Né en Iran
Album publié en 2024 aux éditions Gallimard.
Résumé éditeur

Une autobiographie onirique dans l’Iran des années 1990, vu à travers les yeux d’un enfant.
Le dessinateur Majid Bita se replonge dans l’Iran de son enfance. Celui des années 1990, au lendemain de la guerre contre l’Irak.
Il accumule des souvenirs qui dessinent les contours de son identité : les gâteaux sucrés de sa grand-mère qu’il chapardait, la chaleur réconfortante des couvertures brodées, l’odeur de l’opium que fument les hommes ou le grésillement discontinu de la radio…
Mais les spectres de la guerre et les interdits du régime de l’Ayatollah Khomeini planent sur le quotidien et l’imaginaire du petit garçon. Ses angoisses se matérialisent dans des volutes de fumée noire, hantées par des djinns persans au regard halluciné.
Majid Bita trace le portrait d’une identité morcelée, entre héritages culturels, intimité familiale et contexte sociopolitique.
La bd « Né en Iran » disponible ici
L’avis d’histoiregeobd.com sur la bande dessinée « Né en Iran »

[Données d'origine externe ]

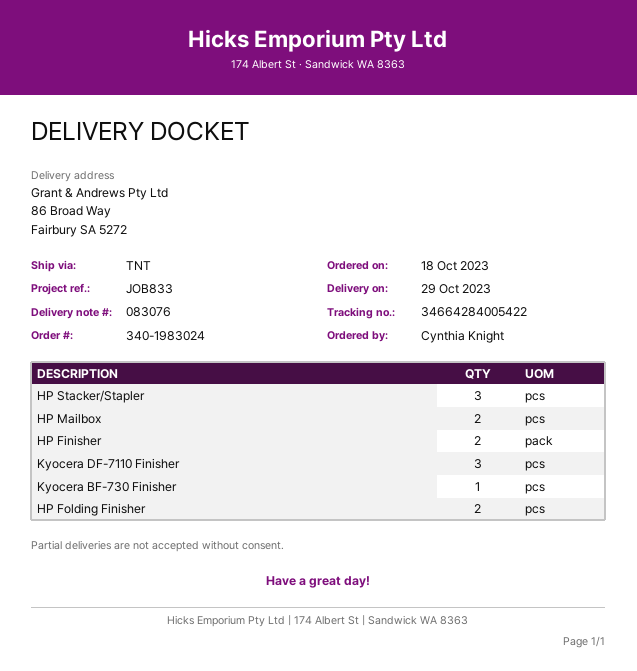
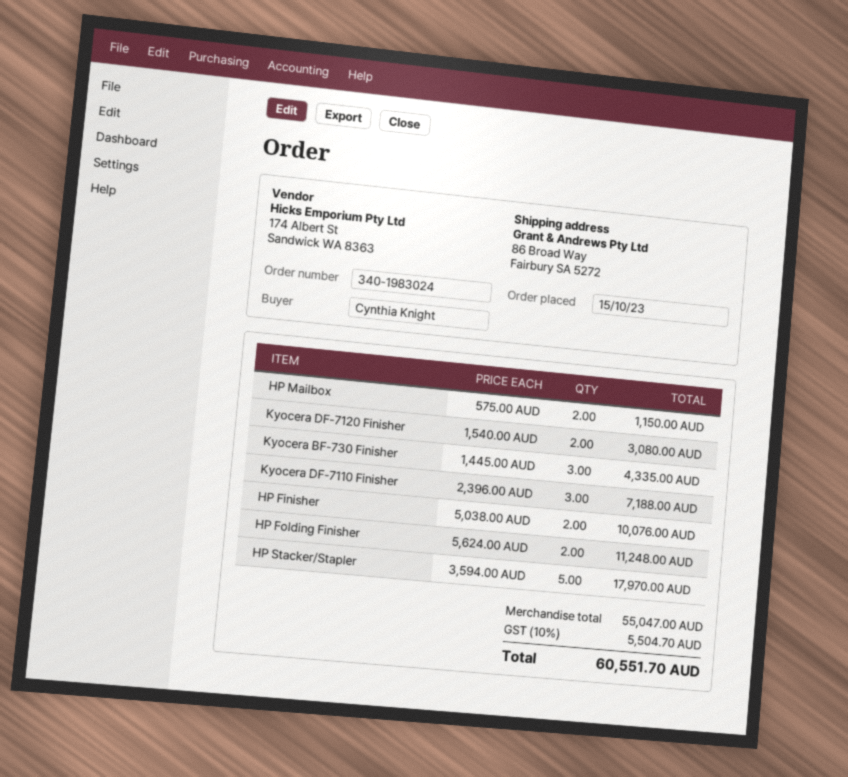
order date: 2023-10-18 -> 2023-10-15
HP Stacker/Stapler: 3 -> 5
Kyocera BF-730 Finisher: 1 -> 3
Kyocera DF-7120 Finisher: none -> 2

Né en Iran en 1985 et installé en Italie depuis une dizaine d’années, Majid Bita signe avec ce volume de plus de trois cent cinquante pages sa première bande dessinée, écrite et dessinée seul. Il y revient sur son enfance dans l’Iran des années 1990, au lendemain de la longue guerre contre l’Irak, dans une famille cultivée et soudée.
Le récit avance par flashes plutôt que par chronologie. Majid Bita juxtapose des sensations minuscules, les gâteaux sucrés dérobés à sa grand-mère, la chaleur des couvertures brodées, l’odeur de l’opium que fument les hommes, le grésillement d’une radio, et laisse affleurer entre elles ce que l’enfant ne comprend pas encore, les séquelles du conflit et le poids des interdits. Cette construction éclatée sert le propos, celui d’une identité morcelée qui se recompose depuis l’exil. L’auteur se décrit lui-même comme à moitié exilé, le cœur resté attaché à un pays qu’il ne reconnaissait plus à chaque retour.

Le dessin porte l’essentiel de cette intensité. Le trait de Majid Bita est dense, hachuré, taché d’encre, laissant des blancs griffés qui donnent aux planches une âpreté physique. Les angoisses du garçon se matérialisent en volutes de fumée noire peuplées de djinns persans au regard halluciné, greffant le fonds mythologique iranien sur la mémoire intime.
Une œuvre âpre, prolongée par une postface où Majid Bita explicite sa démarche.